2.4. Measurement Tools and Procedures

2.4.1. Initial Phase

In the initial phase, participants reported demographic data, dietary habits, and nutrition-related factors, as well as two standardized questionnaires that assessed the symptoms of anxiety (GAD-7) and depression (PHQ-9).
Demographic data such as age (years), sex (male/female), educational background (study institution: Riga Stradins University (RSU), Latvian University (LU), Riga Technical University (RTU); study year (1st, 2nd, 3rd, 4th, 5th, 6th), and socioeconomic status (working/not working) were reported.
Further dietary habits and nutrition were detected: if they use dietary supplements containing Se (yes/no); how many meals per day are eaten (1/2/3/4 or more); dietary patterns (always eat breakfast/never eat breakfast/sometimes eat breakfast; vegan/vegetarian; consume dairy products/do not consume dairy products).
Symptoms of depression were assessed using the Patient Health Questionnaire-9 (PHQ-9). The PHQ-9 includes nine items, with each corresponding to one of the DSM-IV criteria for depression, and participants rate the frequency of each symptom over the past two weeks on a scale from 0 (not at all) to 3 (nearly every day). A validated Latvian version of the nine-item Patient Health Questionnaire (PHQ-9; range, 0–27) was used to assess the symptoms of depression, Cronbach’s alpha 0.84. The results of the questionnaire were categorized as a dichotomous variable. The cut-off score for clinically significant depression was 10 [27,28].
Symptoms of generalized anxiety were measured using the Generalized Anxiety Disorder-7 (GAD-7) scale.
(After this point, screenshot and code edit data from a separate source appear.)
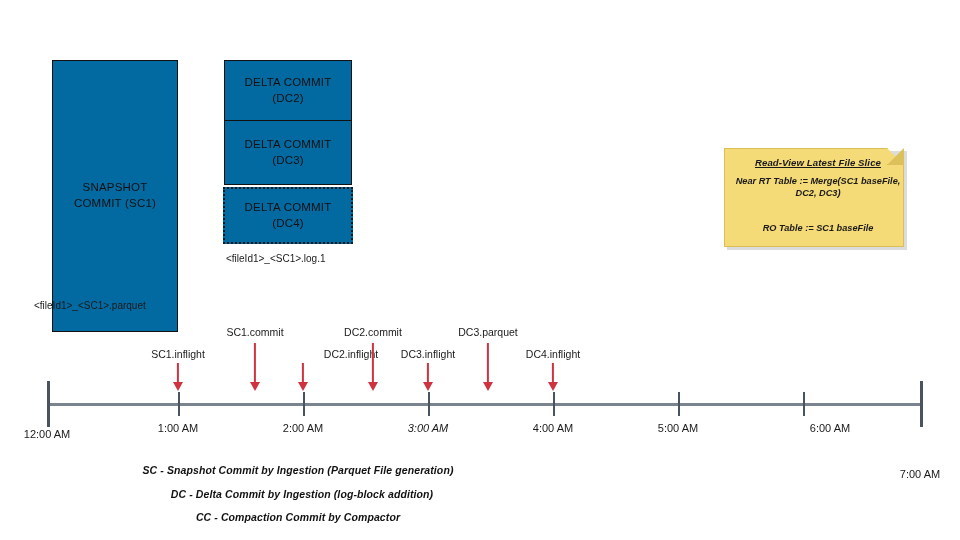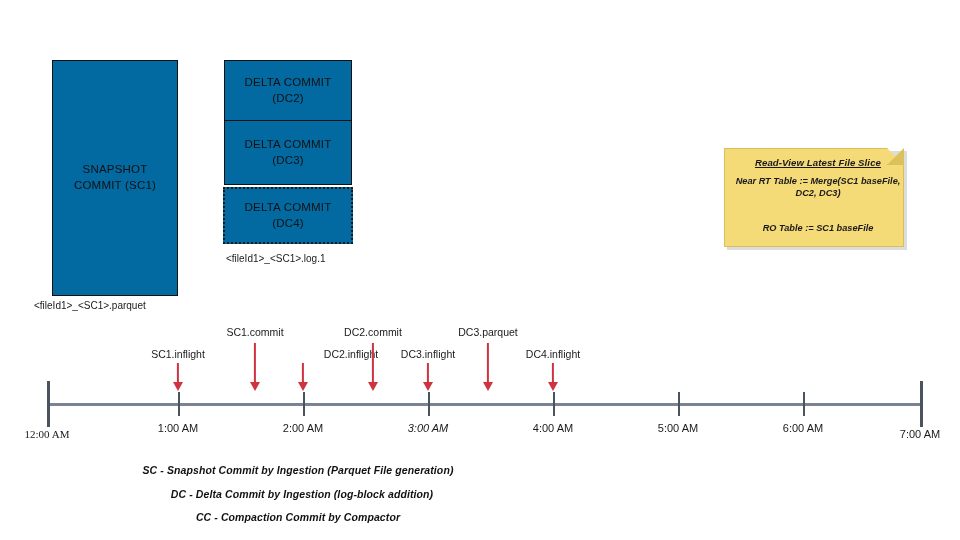"SNAPSHOT" #sc1-box { height: 236px -> 272px }
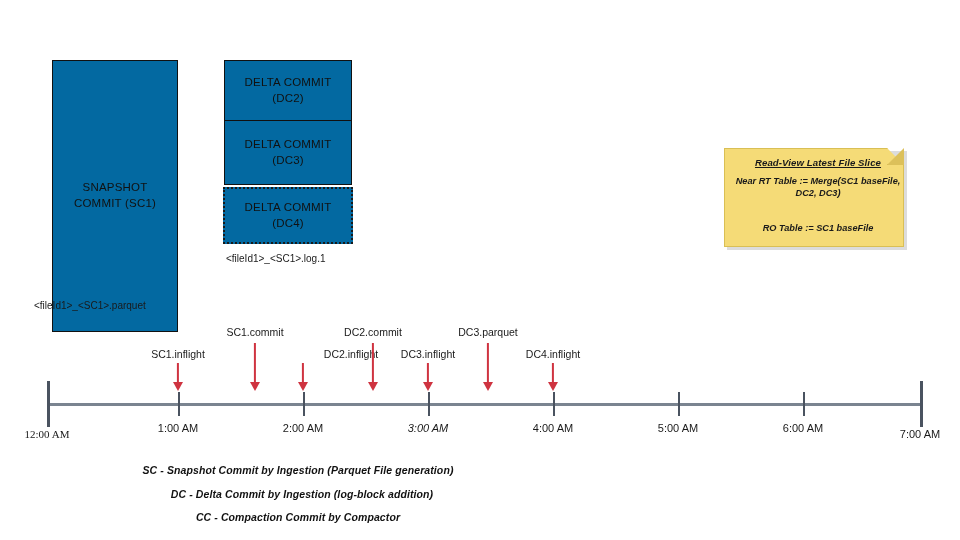"12:00 AM" div.time-label { font-family: Liberation Serif, serif -> none }
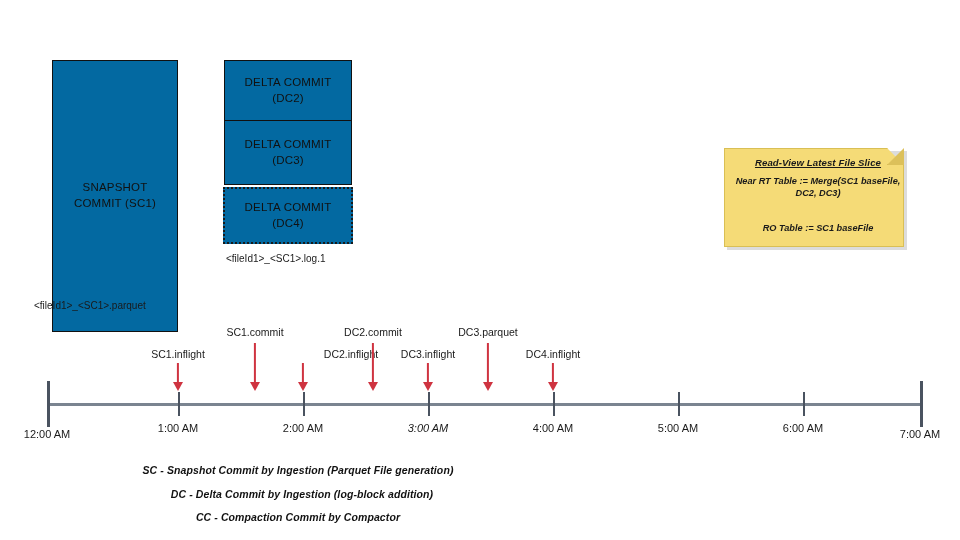"6:00 AM" div.time-label { left: 803px -> 830px }
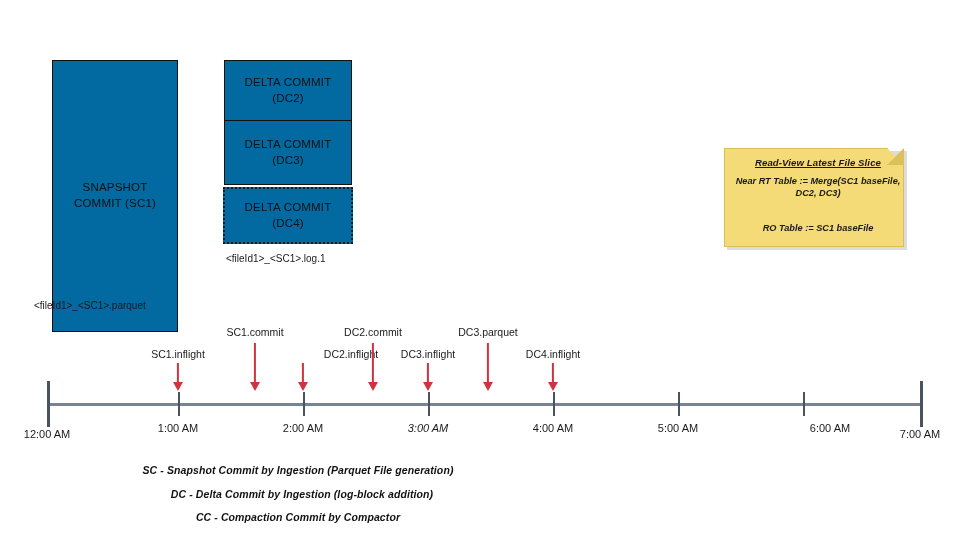"7:00 AM" div.time-label { margin-top: none -> 40px }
The GAD-7 consists of seven items, with respondents indicating how often they have been bothered by each symptom over the past two weeks, using a similar 0 to 3 scale. A validated Latvian version of the seven-item Generalized Anxiety Disorder (GAD-7) scale (range 0–21) was used to assess symptoms of anxiety, Cronbach’s alpha 0.87 [29,30,31]. The results of the questionnaire were categorized as a dichotomous variable. The cut-off score for clinically significant generalized anxiety was 10 [22,32,33].

2.4.2. Collection and Storage of Plasma Samples

Blood samples were collected using anticoagulant-coated Vacutainer tubes (EDTA), drawing 20 mL of peripheral venous blood from each subject. Blood samples were immediately stored at −20 °C post collection, followed by centrifugation at 3000 rpm for 15 min at 5 °C. Plasma was then aliquoted and stored at −80 °C in Eppendorf tubes to preserve sample integrity for subsequent analyses.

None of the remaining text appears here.